MemoryError: bad allocation

4,091 views
Skip to first unread message

H.C. Lee

unread,
Sep 14, 2013, 9:31:49 PM9/14/13
to canter...@googlegroups.com
Hi all, 

I am encountering "MemoryError: bad allocation", when I try to restore a previous solution solved using a smaller Mechanism. 

Error Message:-

Traceback (most recent call last):
  File "<stdin>", line 1, in <module>
  File "C:\Anaconda\lib\site-packages\spyderlib\widgets\externalshell\sitecustomize.py", line 523, in runfile
    execfile(filename, namespace)
  File "C:\Users\hsulee\Desktop\Cantera Bug\RestoreSolution.py", line 31, in <module>
    sim1.restore(filename='GRI3.0_Stoichiometric.xml',name='solution',loglevel=2)
  File "onedim.pyx", line 793, in cantera._cantera.Sim1D.restore (cantera/_cantera.cpp:44636)
MemoryError: bad allocation

Interestingly, if I reduce the Number of Species to 170, then the error goes away and the iteration process starts. It throws the above error whenever the species in the mechanism file exceeds 170. Besides, if the premixed gas is H2/air, then it will not throw the above error and will solve the problem flawlessly using similar approach and similar mechanisms (GRI3.0 and Larger Mechanism). 

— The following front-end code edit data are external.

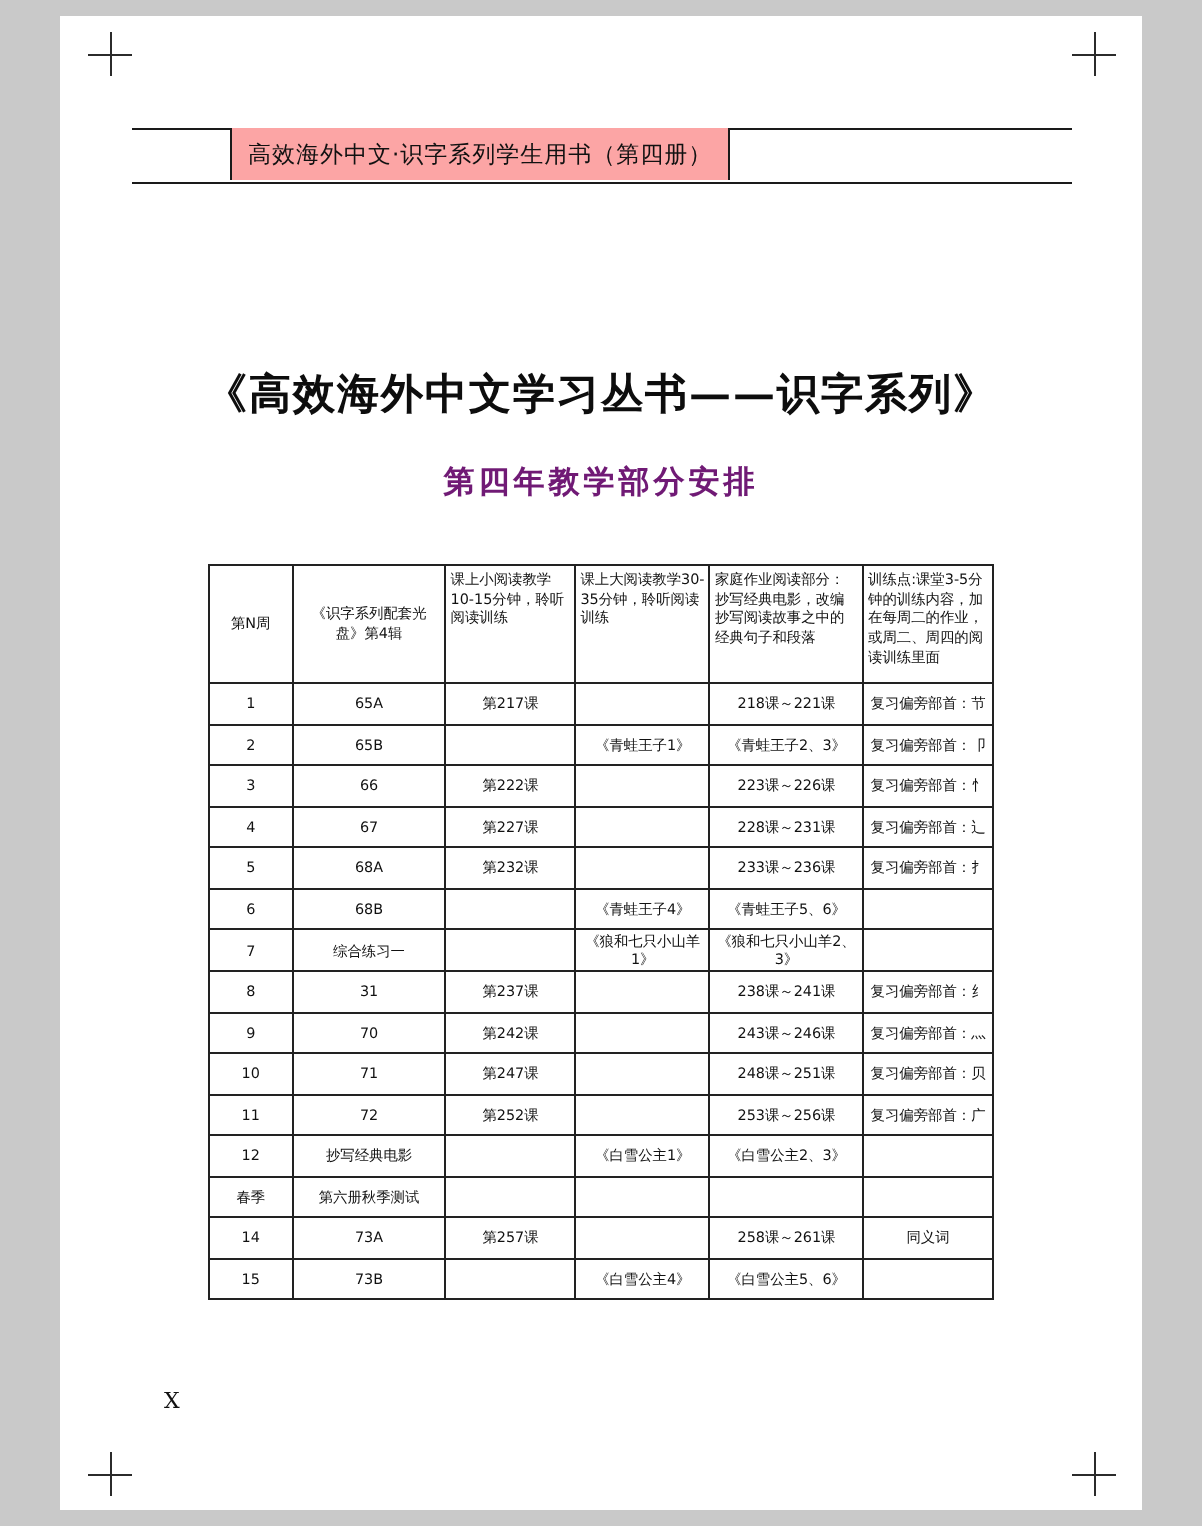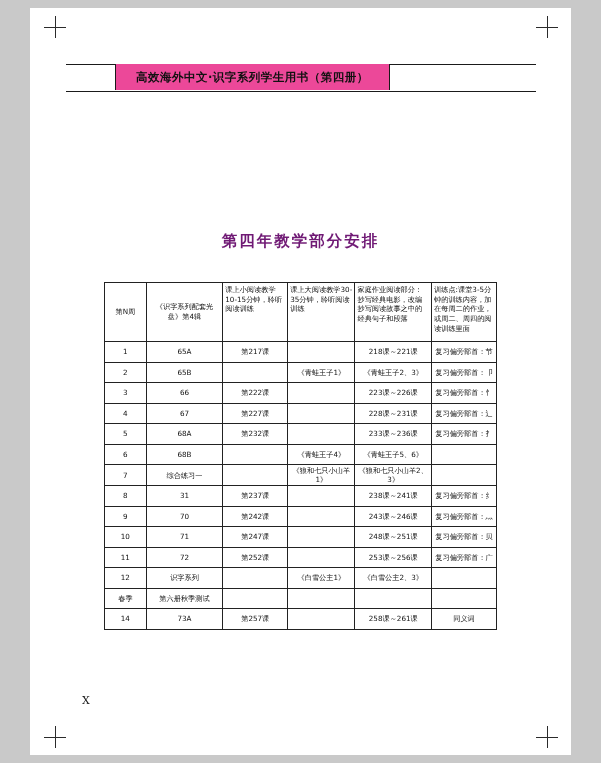"高效海外中文·识字系列学生用书（第四册）" .header-pill { background: #ec4899 -> #fca5a5; font-weight: bold -> normal; padding: 0 20px -> 0 8px }
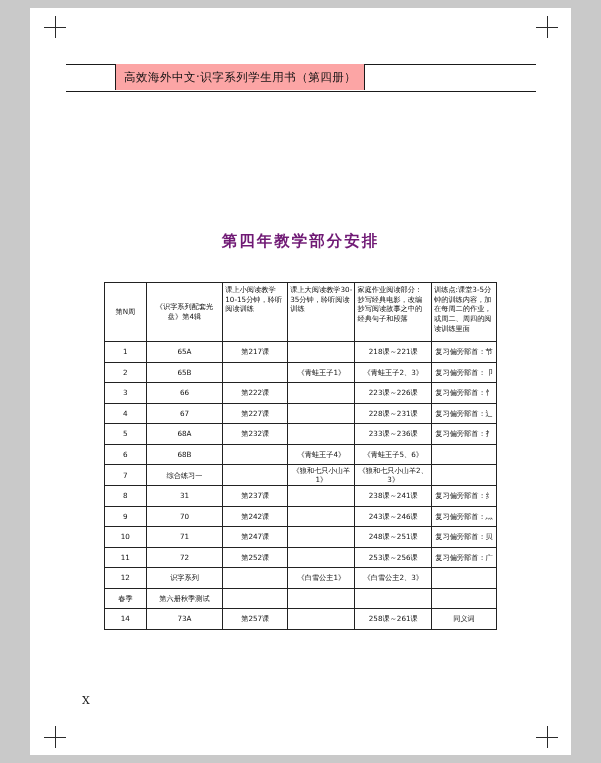"《高效海外中文学习丛书——识字系列》" div.doc-title { html: none -> <div>《高效海外中文学习丛书——识字系列》</div> }
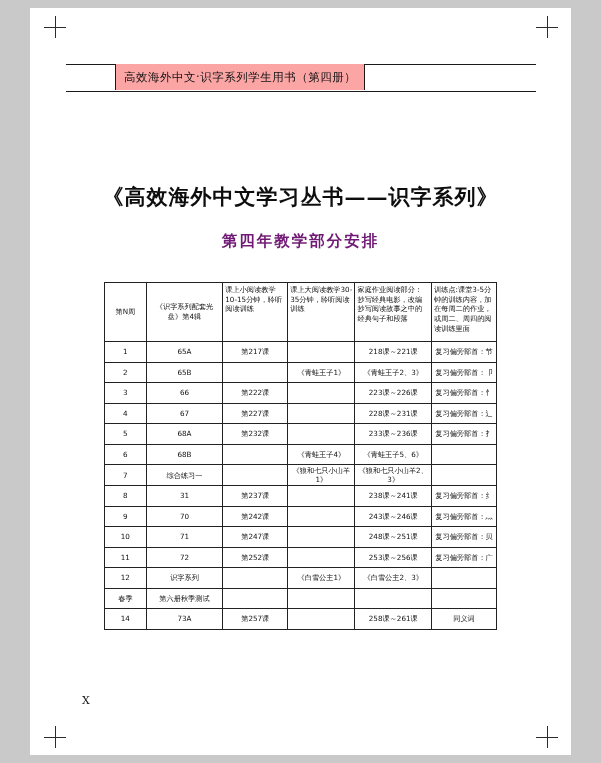"识字系列" td { text: 识字系列 -> 抄写经典电影 }
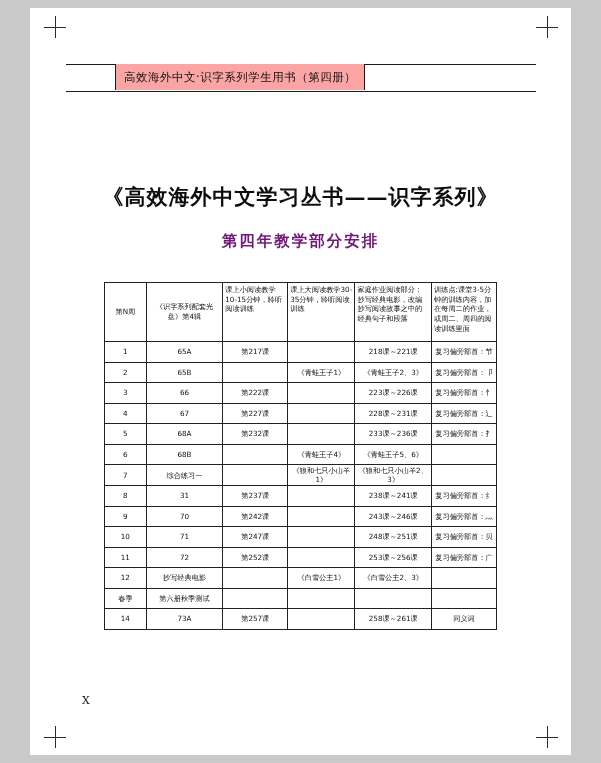"15" tr { html: none -> <tr> <td>15</td> <td>73B</td> <td></td> <td>《白雪公主4》</td> <td>《白雪公主5、6》</td> <td></td> </tr> }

I posted all the necessary files to reproduce the above error.

The files attached herein are: 

RestoreSolution.py - Restore a previously saved solution and use the larger mechanism to solve
GRI3.0_Stoichiometric.xml - The Solution file solved using GRI3.0 
AramcoMech_1.3_C5chem.xml - The larger mechanism (consists of 316 species, Courtesy of Dr. Henry Curran, NUI Galway).  

Hopefully there is a solution to my problem. 

Thank you very much in advance.

Thanks,
Lee 
RestoreSolution.py
GRI3.0_Stoichiometric.xml
AramcoMech_1.3_C5chem.xml

Ray Speth

unread,
Sep 17, 2013, 1:41:01 PM9/17/13
to canter...@googlegroups.com
Hi Lee, 

I tried running this example and I did not observe the reported problem. I did have to change your script to remove the extra 'FlameLoc' argument from the call to set_initial_guess. I guess this is a modification you made to the Python module?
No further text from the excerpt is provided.